New Jersey Governor Mikie Sherrill claims that data centers are “among the biggest drivers of energy costs” and has announced a statewide plan to make them bring “new clean energy” online, report energy and water use, and pay more for grid infrastructure. But data from the U.S. Energy Information Administration (EIA) contradict Gov. Sherrill’s claims about data centers. New Jersey and similar states have seen rates increase, not because of data centers, but because they have weak electricity demand, high renewable-policy costs, expanding net metering and distributed solar, and the retirement of dispatchable power plants.
Governor Sherill needs to read our recent report on data centers and electricity prices. We found that there is no statistically significant correlation between the number of data centers in a state and either current electricity prices or the rate of electricity price increases across states. In fact, prices in the top ten data center states are virtually identical to the average across other states.
We found that there was a significant correlation between electricity sales and lower increases in electricity rates and faster increases in prices and falling electricity sales. This finding actually explains what is happening in New Jersey.
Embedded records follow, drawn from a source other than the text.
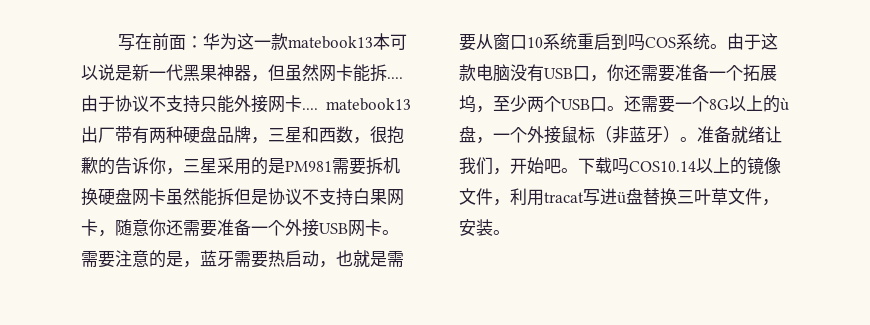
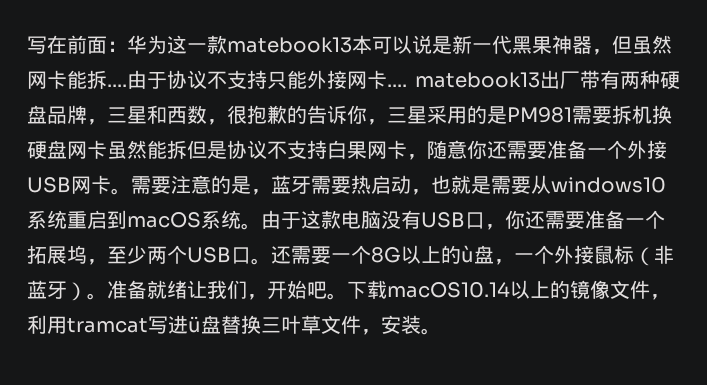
[493,33,543,50] 窗口10 -> [551,177,666,193] windows10
[628,33,676,51] 吗COS -> [127,212,201,228] macOS
[612,157,696,175] 吗COS10.14 -> [387,282,510,298] macOS10.14
[544,192,584,203] tracat -> [67,318,148,333] tramcat

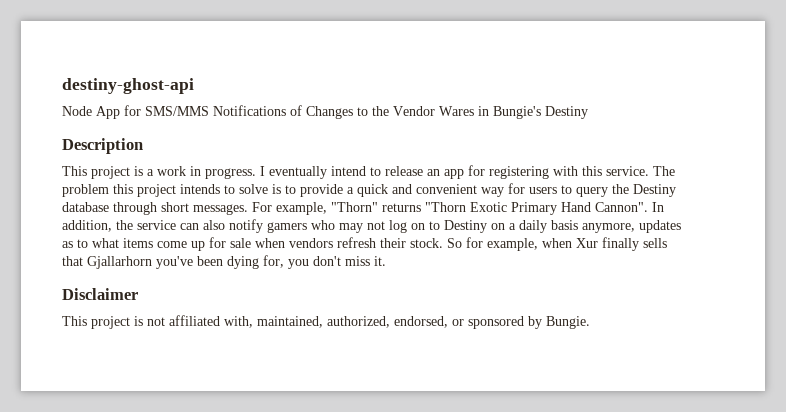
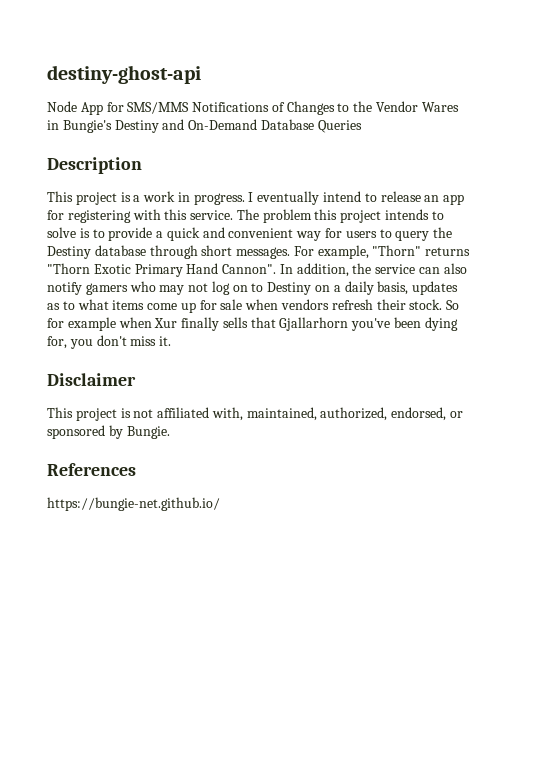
(588, 112) none -> [162,119,362,133] and On-Demand Database Queries
[551,220,635,233] basis anymore, -> [377,281,409,295] basis,
[487,238,538,251] example, -> [67,317,116,331] example
(590, 322) none -> [47,463,136,476] [47,497,220,511] // References // https://bungie-net.github.io/

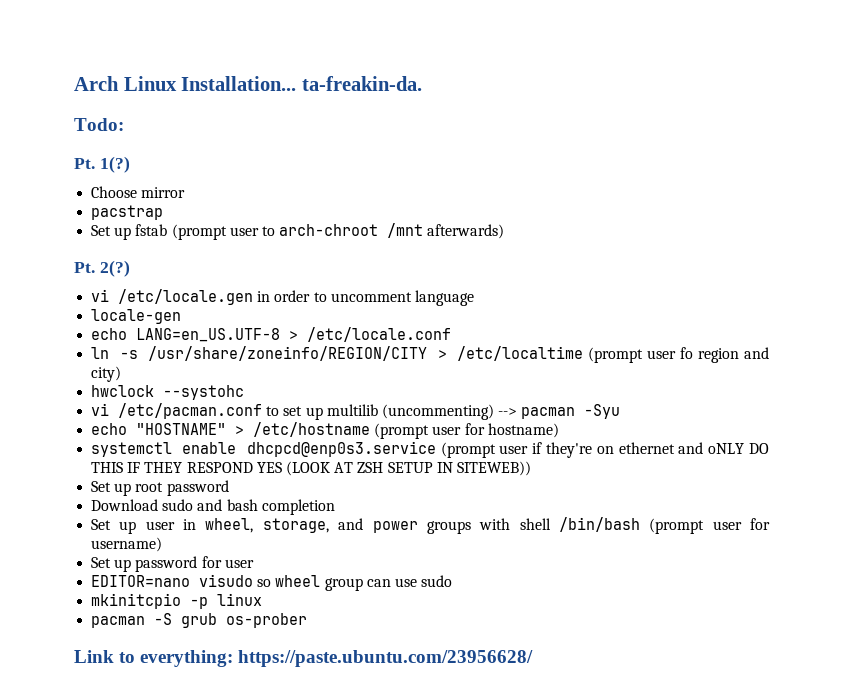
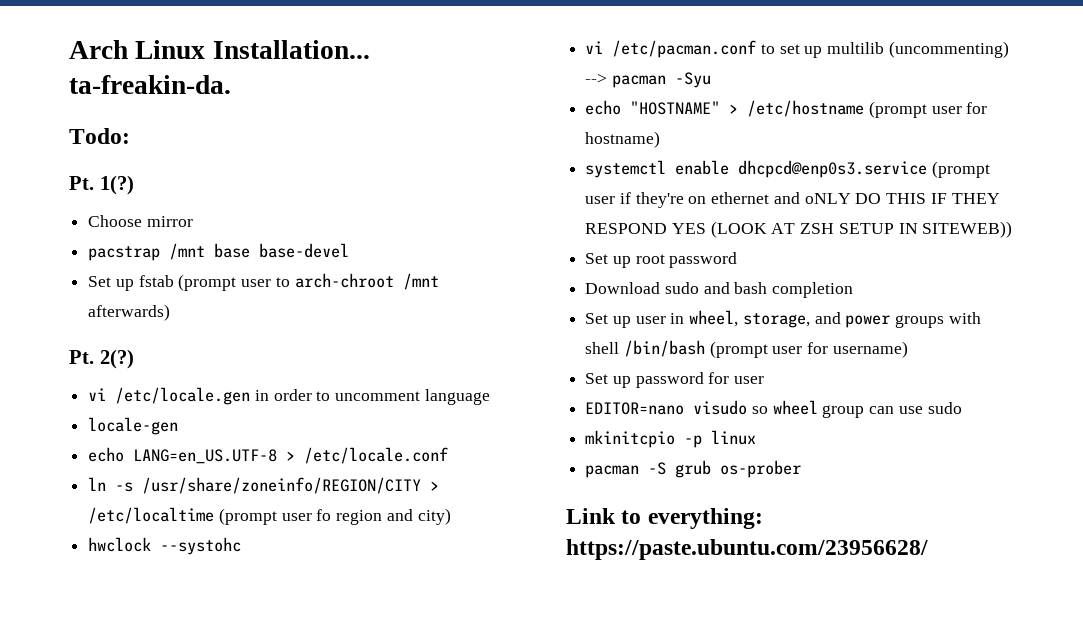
(164, 212) none -> [169,243,350,260] /mnt base base-devel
If data centers were driving New Jersey’s electricity-cost crisis, statewide electricity sales would be surging. They are not. New Jersey’s electricity sales are falling. New Jersey retail electricity sales fell from 75.4 TWh in 2016 to 73.1 TWh in 2025, a decline of about 3%. Compared with 2010, when New Jersey used 79.2 TWh, demand is down about 7.7%. New Jersey currently has 82 data centers, but it still has falling electricity demand, while prices continue to rise.
According to the most recent data from EIA, New Jersey’s residential electricity price is 23.49 cents/kWh, making it the 13th-highest priced state and 25% above the U.S. average. From 2016 to 2025, New Jersey’s nominal electricity price rose from 13.38 to 18.84 cents/kWh, a 40.8% increase.
The actual cost drivers are hiding in plain sight. New Jersey’s Renewable Portfolio Standards (RPS) compliance cost rose from 0.78 cents/kWh in 2016 to 1.94 cents/kWh in 2024, equal to 11.9% of the average bill. New Jersey’s net-metering penetration rose from 2.17% of retail sales in 2016 to 6.42% in 2025, while small-scale solar rose from 1.78% to 6.27% of in-state generation.
At the same time, New Jersey has been retiring dispatchable power plants. PJM reports that Mercer 1, Mercer 2, and Hudson 2 (all coal plants) were deactivated on June 1, 2017, totaling roughly 1,259 MW of capacity. New Jersey also lost unit 1 at BL England power station in 2014 and unit 2 in 2019, totaling an additional 300 mw of coal power. In 2022, New Jersey’s Board of Public Utilities approved agreements closing facilities owned by Chambers Cogeneration Limited and Logan Generating Company, the last two coal-fired electricity generation units in New Jersey.
New Jersey has lost more than coal power. In 2018, New Jersey saw the retirement of the 625 MW Oyster Creek Nuclear Generating Station. It was a 625 MW nuclear plant and at the time it retired, EIA reported that in “2017, Oyster Creek generated 5.4 million megawatt hours of electricity, or almost twice as much as all of the solar photovoltaic systems in New Jersey.”
All of these retirements are important context that Governor Sherrill omits. New Jersey is not suffering from an uncontrolled statewide demand surge. It is a high-cost state with declining electricity sales, expensive RPS compliance, aggressive net-metering exposure, growing distributed-solar cost shifting, and a long list of retired dispatchable power plants.
Data centers should pay the direct costs they impose. But blaming them for New Jersey’s current electricity-rate problem is wrong. The problem is not data centers, but years of bad policy.